Support Vector Machines

MSSC 6250 Statistical Machine Learning

Dr. Cheng-Han Yu
Department of Mathematical and Statistical Sciences
Marquette University

Support Vector Machines (SVMs)

  • SVMs have been shown to perform well in a variety of settings, and are often considered one of the best “out of the box” classifiers.

  • Start with the maximal margin classifier (1960s), then the support vector classifier (1990s), and then the support vector machine.

Classifier

  • \({\cal D}_n = \{\mathbf{x}_i, y_i\}_{i=1}^n\)

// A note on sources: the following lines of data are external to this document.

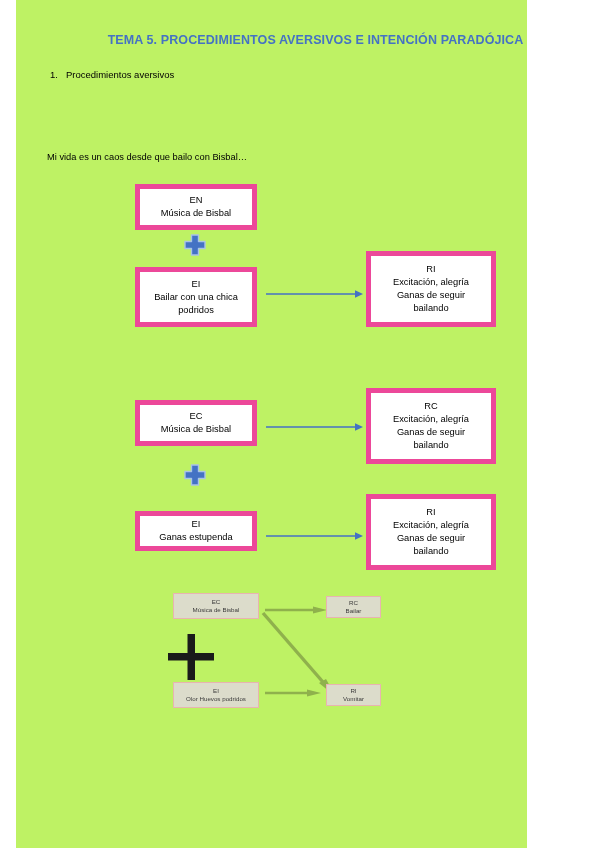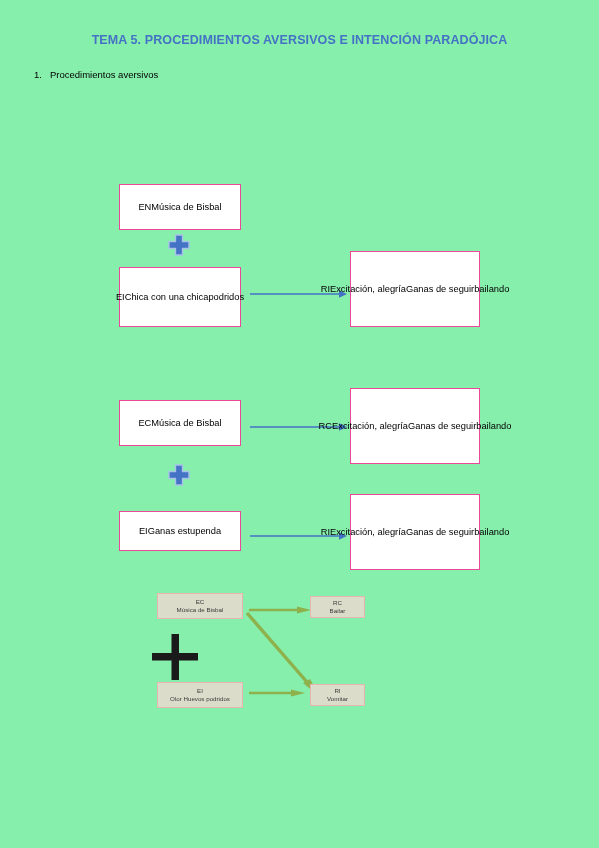"TEMA 5. PROCEDIMIENTOS AVERSIVOS E" #page { background: #86efac -> #bef264; margin-left: none -> 16px; width: 599px -> 511px }
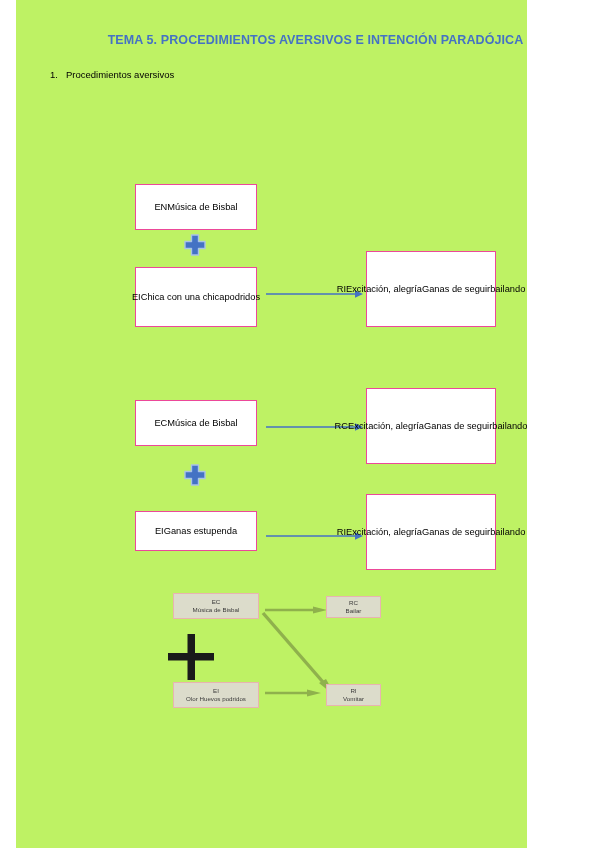"Mi vida es un caos" div.para { html: none -> <div>Mi vida es un caos desde que bailo con Bisbal…</div> }
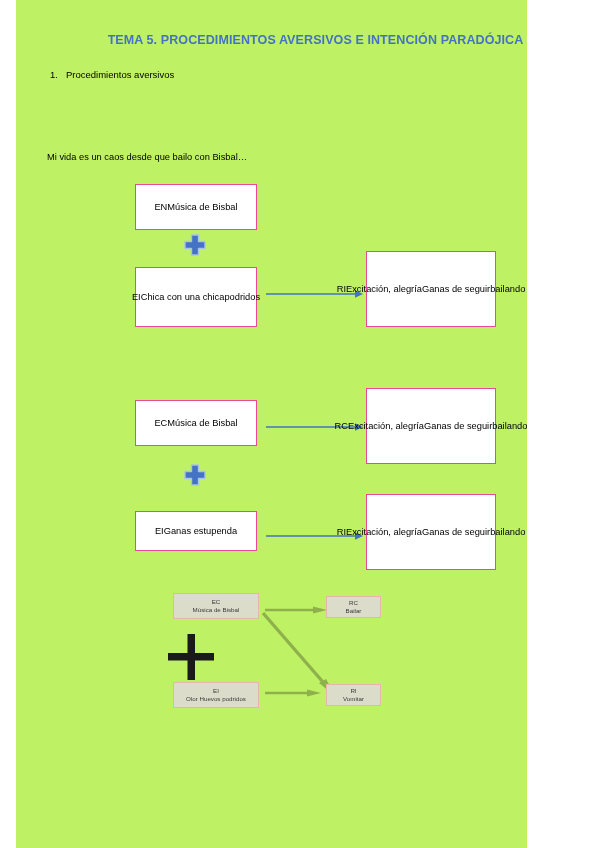"EN" .dbox { border: 1px solid #ec4899 -> 5px solid #ec4899; flex-direction: row -> column }
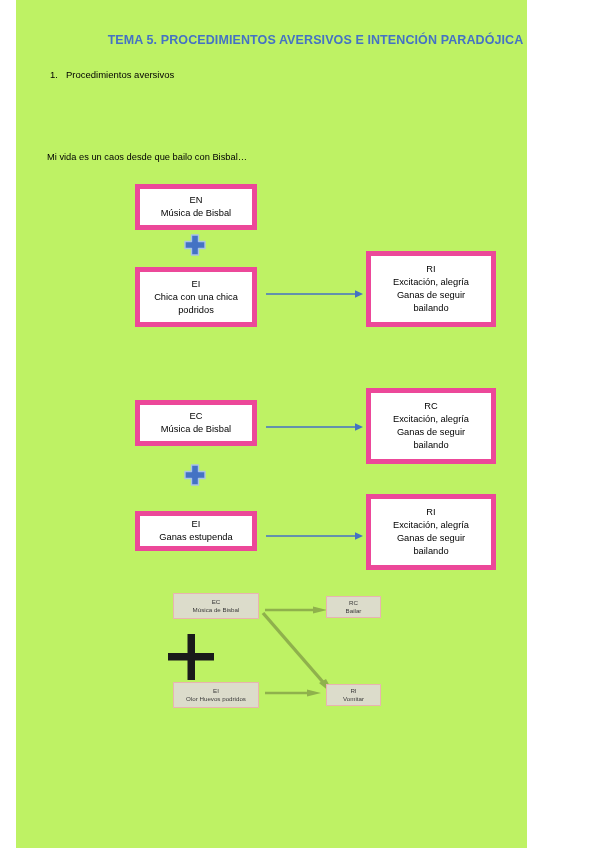"Chica con una chica" span { text: Chica -> Bailar }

  • In SVM, we code the binary outcome \(y\) as 1 or -1, representing one class and the other.

  • The goal is to find a linear classifier \(f(\mathbf{x}) = \beta_0 + \mathbf{x}' \boldsymbol \beta\) so that the classification rule is the sign of \(f(\mathbf{x})\):

\[ \hat{y} = \begin{cases} +1, \quad \text{if} \quad f(\mathbf{x}) > 0\\ -1, \quad \text{if} \quad f(\mathbf{x}) < 0 \end{cases} \]

Separating Hyperplane

  • The \(f(\mathbf{x}) = \beta_0 + \mathbf{x}' \boldsymbol \beta= 0\) is a hyperplane, which is a subspace of dimension \(p-1\) in the \(p\)-dimensional space.

  • \(f(\mathbf{x}) = \beta_0 + \beta_1X_1+\beta_2X_2 = 0\) is a straight line (hyperplane of dimension one) in the 2-dimensional space.

  • The classification rule is \(y_i f(\mathbf{x}_i) >0\).

Maximum-margin Classifier

  • If our data can be perfectly separated using a hyperplane, there exists an infinite number of such hyperplanes. But which one is the best?

  • A natural choice is the maximal margin hyperplane (optimal separating hyperplane), which is the separating hyperplane that is farthest from the training points.

Maximum-margin Classifier

library(e1071)
svm_fit <- svm(y ~ ., data = data.frame(x, y), type = 'C-classification', 
               kernel = 'linear', scale = FALSE, cost = 10000)
  • The training points lied on the dashed lines are support vectors:

    • if they were moved, the maximal margin hyperplane would move too.
    • the hyperplane depends directly on the support vectors, but not on the other observations, provided that their movement does not cause it to cross the boundary.
  • It can lead to overfitting when \(p\) is large. (No misclassification on training set)

  • Hope the classifier will also have a large margin on the test data.

Linearly Separable SVM

In linear SVM, \(f(\mathbf{x}) = \beta_0 + \mathbf{x}' \boldsymbol \beta\). When \(f(\mathbf{x}) = 0\), it corresponds to a hyperplane that separates the two classes:

\[\{ \mathbf{x}: \beta_0 + \mathbf{x}'\boldsymbol \beta = 0 \}\]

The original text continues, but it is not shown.